*Try it*
Identify and copy all lines of the material where the string "gegen" is found.

Segment Start: Data to examine

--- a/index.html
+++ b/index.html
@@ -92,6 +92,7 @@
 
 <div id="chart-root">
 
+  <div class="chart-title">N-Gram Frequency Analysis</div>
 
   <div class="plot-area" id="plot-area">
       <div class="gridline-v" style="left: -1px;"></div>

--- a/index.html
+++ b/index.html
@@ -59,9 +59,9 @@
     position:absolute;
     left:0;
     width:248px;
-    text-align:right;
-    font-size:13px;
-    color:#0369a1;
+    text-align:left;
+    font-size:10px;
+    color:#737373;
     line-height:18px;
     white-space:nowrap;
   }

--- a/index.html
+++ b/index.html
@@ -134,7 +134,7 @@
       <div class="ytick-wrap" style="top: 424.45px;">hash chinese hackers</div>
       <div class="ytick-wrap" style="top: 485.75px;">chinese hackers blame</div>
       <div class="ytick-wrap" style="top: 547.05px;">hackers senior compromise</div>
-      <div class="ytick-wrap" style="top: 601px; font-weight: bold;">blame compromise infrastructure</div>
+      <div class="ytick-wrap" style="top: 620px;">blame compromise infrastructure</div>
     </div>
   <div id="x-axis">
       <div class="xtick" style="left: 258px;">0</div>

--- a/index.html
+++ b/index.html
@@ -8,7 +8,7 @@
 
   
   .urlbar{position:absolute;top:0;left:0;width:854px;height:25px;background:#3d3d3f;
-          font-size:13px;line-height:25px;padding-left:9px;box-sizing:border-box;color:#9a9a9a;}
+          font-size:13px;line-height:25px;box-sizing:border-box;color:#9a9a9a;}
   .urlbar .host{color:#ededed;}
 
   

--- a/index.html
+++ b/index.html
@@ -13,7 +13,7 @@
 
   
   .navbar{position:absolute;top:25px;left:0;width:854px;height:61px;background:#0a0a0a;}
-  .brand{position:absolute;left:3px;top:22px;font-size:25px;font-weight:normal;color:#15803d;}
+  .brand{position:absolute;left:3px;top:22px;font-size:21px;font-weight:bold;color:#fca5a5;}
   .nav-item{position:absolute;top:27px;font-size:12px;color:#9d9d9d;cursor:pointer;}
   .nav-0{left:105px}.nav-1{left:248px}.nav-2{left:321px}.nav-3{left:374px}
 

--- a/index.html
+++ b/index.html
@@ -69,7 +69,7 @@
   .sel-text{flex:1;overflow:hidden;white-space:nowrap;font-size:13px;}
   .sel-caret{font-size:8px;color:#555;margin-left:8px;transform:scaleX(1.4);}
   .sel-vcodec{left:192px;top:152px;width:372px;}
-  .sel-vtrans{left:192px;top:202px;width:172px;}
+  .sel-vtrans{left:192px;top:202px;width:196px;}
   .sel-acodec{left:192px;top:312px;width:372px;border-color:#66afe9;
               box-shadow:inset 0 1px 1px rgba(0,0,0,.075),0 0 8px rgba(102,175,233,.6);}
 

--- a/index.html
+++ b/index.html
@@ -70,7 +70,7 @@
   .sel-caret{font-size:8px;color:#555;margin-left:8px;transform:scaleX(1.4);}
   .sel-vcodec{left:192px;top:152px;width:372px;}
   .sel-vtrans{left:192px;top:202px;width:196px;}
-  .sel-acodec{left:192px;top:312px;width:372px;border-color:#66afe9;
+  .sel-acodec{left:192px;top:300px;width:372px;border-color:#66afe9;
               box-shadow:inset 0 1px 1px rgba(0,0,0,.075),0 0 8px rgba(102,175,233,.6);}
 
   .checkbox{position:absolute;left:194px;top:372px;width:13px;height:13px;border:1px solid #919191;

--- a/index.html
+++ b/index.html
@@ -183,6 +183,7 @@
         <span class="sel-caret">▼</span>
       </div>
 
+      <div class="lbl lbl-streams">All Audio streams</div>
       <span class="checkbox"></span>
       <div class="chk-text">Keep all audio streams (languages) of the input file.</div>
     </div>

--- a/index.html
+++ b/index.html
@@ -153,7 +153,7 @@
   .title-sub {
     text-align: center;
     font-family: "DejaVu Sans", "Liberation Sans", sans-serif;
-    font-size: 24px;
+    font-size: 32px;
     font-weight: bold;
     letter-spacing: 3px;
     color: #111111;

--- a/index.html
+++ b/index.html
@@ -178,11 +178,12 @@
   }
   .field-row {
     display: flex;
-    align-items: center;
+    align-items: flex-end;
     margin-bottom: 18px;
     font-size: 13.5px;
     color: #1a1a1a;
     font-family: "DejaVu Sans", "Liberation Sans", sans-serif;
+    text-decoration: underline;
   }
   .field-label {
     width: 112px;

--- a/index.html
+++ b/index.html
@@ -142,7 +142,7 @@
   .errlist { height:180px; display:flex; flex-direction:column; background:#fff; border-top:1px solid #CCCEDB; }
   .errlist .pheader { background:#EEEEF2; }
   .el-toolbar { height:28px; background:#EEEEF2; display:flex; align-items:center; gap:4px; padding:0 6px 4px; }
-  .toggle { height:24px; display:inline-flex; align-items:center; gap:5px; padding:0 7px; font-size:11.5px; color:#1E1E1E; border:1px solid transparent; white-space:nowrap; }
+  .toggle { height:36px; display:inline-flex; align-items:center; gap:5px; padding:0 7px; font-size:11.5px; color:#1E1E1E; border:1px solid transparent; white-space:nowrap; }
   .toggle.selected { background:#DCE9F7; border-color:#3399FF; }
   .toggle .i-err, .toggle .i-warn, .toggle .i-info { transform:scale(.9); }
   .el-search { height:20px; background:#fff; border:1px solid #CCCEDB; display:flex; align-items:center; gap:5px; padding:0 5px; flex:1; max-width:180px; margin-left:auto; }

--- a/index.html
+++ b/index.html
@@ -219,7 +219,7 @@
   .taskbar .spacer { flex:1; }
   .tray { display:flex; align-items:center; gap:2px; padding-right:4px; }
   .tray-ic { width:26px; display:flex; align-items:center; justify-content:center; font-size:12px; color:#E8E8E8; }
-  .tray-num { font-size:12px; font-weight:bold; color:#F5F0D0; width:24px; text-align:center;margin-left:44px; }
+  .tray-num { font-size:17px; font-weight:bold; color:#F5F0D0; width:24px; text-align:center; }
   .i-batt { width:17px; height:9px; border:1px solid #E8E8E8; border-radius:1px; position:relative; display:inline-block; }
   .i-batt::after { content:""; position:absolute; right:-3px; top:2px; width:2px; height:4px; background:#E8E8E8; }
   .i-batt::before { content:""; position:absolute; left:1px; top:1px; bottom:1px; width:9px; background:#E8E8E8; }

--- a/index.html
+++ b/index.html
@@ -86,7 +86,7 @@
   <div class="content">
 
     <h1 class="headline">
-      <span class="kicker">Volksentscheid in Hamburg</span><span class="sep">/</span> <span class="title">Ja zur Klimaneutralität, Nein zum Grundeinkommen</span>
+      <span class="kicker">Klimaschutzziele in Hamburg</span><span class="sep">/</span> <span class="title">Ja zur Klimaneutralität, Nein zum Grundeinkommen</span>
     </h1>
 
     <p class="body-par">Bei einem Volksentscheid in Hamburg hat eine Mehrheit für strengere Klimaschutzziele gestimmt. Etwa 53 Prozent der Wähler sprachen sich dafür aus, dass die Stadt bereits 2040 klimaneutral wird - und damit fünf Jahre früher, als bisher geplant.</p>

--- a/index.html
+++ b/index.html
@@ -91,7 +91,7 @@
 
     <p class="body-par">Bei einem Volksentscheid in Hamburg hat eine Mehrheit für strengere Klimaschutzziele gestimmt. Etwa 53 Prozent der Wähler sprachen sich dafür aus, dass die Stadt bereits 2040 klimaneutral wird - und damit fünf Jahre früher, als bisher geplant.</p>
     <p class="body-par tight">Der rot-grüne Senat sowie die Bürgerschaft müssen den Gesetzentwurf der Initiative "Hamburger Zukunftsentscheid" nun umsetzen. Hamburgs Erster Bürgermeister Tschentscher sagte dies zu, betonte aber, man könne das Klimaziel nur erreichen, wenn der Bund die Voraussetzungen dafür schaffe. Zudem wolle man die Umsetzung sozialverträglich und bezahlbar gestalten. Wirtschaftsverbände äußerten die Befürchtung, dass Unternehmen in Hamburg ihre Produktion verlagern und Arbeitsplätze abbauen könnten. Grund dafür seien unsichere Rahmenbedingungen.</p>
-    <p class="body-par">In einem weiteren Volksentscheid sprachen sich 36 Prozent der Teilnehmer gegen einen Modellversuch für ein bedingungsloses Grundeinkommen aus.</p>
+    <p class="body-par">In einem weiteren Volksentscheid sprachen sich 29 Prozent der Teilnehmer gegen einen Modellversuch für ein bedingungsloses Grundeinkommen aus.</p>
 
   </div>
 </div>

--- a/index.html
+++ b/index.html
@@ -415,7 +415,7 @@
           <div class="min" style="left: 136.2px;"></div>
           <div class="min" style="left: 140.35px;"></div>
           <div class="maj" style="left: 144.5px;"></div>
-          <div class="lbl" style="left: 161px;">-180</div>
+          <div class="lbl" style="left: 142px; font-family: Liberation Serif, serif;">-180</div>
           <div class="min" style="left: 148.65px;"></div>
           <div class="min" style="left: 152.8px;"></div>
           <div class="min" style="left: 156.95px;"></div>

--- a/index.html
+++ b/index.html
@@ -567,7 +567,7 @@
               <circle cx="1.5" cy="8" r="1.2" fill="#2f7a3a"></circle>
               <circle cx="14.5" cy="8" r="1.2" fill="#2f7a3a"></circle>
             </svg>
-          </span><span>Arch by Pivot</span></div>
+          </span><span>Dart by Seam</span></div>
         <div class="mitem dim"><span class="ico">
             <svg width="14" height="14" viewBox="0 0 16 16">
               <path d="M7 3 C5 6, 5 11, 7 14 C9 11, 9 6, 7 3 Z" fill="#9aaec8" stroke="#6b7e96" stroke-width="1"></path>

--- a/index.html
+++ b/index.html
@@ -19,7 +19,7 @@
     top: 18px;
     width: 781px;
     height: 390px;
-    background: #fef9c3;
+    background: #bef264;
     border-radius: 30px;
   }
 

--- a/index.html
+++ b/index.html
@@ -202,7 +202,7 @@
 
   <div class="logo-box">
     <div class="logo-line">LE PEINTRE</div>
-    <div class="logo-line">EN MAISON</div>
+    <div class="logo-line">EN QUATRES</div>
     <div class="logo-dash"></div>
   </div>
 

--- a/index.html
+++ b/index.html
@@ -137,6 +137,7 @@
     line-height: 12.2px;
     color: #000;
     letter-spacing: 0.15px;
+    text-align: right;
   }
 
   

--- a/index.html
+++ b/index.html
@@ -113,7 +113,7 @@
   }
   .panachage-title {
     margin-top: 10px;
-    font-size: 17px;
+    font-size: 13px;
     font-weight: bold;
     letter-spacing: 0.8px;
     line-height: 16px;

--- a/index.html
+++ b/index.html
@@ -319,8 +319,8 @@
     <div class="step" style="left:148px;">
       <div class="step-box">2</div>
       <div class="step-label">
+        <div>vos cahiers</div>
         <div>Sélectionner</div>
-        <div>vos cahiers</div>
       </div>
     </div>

Segment End: Data to examine

*Result*
-    <p class="body-par">In einem weiteren Volksentscheid sprachen sich 36 Prozent der Teilnehmer gegen einen Modellversuch für ein bedingungsloses Grundeinkommen aus.</p>
+    <p class="body-par">In einem weiteren Volksentscheid sprachen sich 29 Prozent der Teilnehmer gegen einen Modellversuch für ein bedingungsloses Grundeinkommen aus.</p>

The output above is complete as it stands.